It was a proposed tourist attraction that brought Freidel to SMU in the first place. In 1972, Dallas real estate syndicator John Love bought a chunk of beach in Belize that included Mayan ruins. Love wanted the mounds authenticated to add sizzle to his planned horse track resort. The SMU anthropologist who took charge of the project offered the archaeology contract to Freidel, a Harvard grad student at the time. "They wanted to hire somebody much more experienced," he says, "but they didn’t have the money, and I was cheap."

He discovered that the ruins were more than 2,000 years old. Nobody had ever found a Pre-Classic Mayan city before, and the lucky strike was a big career boost. Unfortunately, Love was going bankrupt in a real estate slump, and Freidel had to find new patrons. He asked family friend Leon Harris, chief of the Sanger-Harris company, for an introduction to Stanley Marcus.

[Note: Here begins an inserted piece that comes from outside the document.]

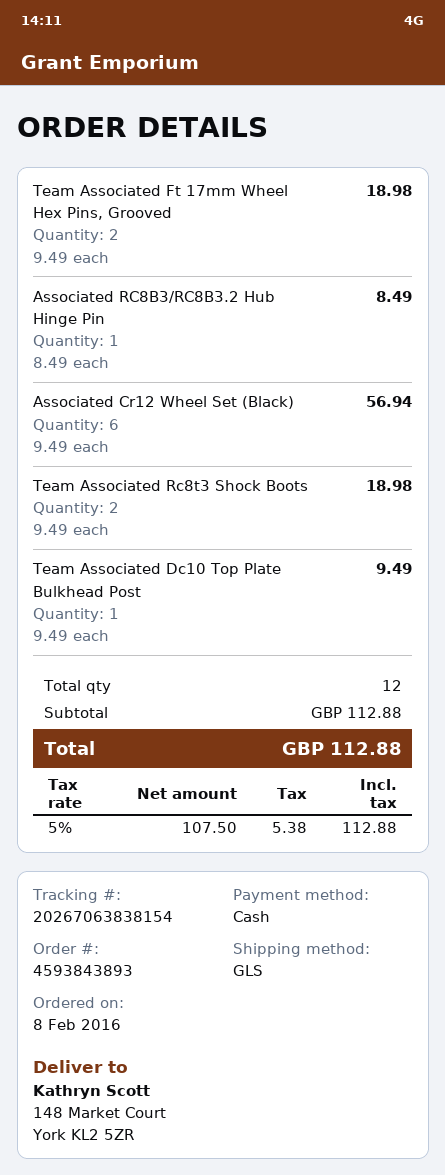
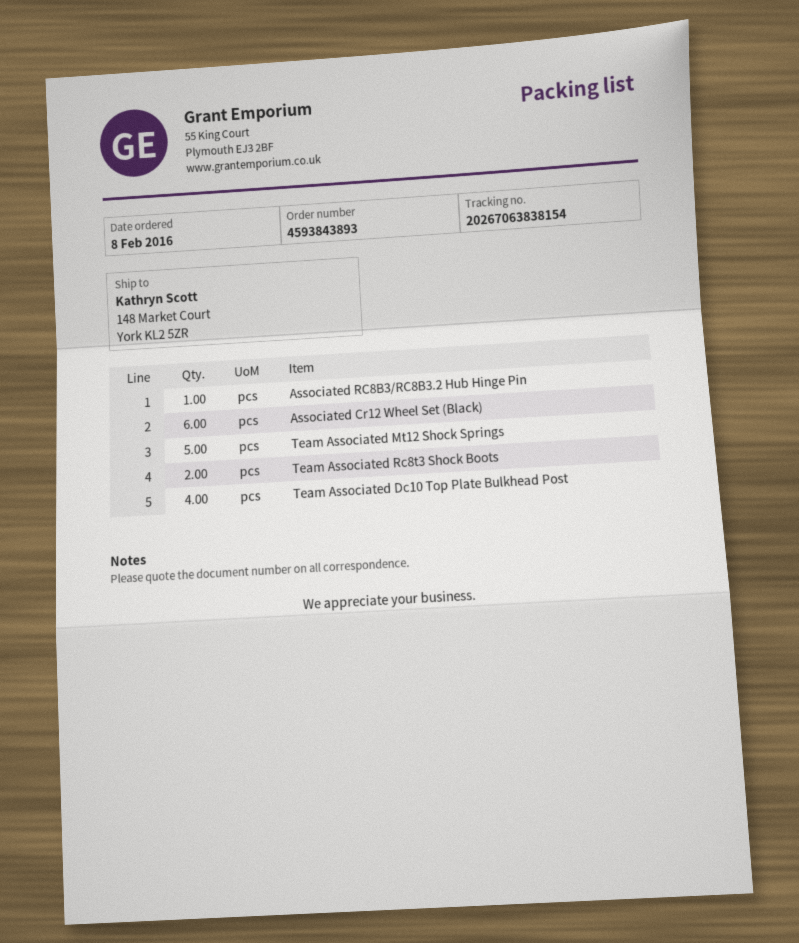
Team Associated Ft 17mm Wheel Hex Pins, Grooved: 2 -> none
Team Associated Dc10 Top Plate Bulkhead Post: 1 -> 4
Team Associated Mt12 Shock Springs: none -> 5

Harris and Marcus hadn’t spoken for years as a result of a bitter lawsuit, but to help out a friend, Harris sat down with both men at his favorite French restaurant on Lovers Lane. Freidel remembers Marcus as an unassuming man and a great listener, and the archaeologist soon found himself having lunch with a dozen wealthy friends of the Neiman’s boss. At the end of the meal, Marcus lit up a Punch cigar and said, "You should understand that David here is a brilliant young man, and this is an extraordinary project. We have to stand behind high potential people in our community, and I want you all to pull out your checkbooks and write him a check for a thousand dollars." Freidel watched as several of the guests complied.

"That taught me a lot about Dallas," he says. "So did the way John Love kept his word and kept supporting my research even when he was losing his shirt."

During the next two decades, Freidel co-authored two controversial books with Linda Schele, an influential University of Texas professor who died of cancer in 1998. After lengthy excavations in Yucatan, he came to El Peru, where so far the team he oversees for Escobedo has found five royal tombs and brought valuable recognition to SMU.

This story took a hard left in our first interview, when Freidel said that he hadn’t been happy at SMU for some time and was leaving to start a new career this fall at Washington University, in St. Louis. He described SMU as a place that doesn’t know what it is or what it wants to be. And SMU was not ready to see him establish an open-ended commitment to El Peru. He was impressed by a "whatever it takes" attitude at Washington University. His wife, herself a longtime professor of archaeology at SMU, was offered a job there first. "The administrators treat women with parity and invest in their faculties, and the results speak for themselves," he said. "At SMU, the policy is "Go out and find a competitive job offer, and then we’ll start to pay attention to you."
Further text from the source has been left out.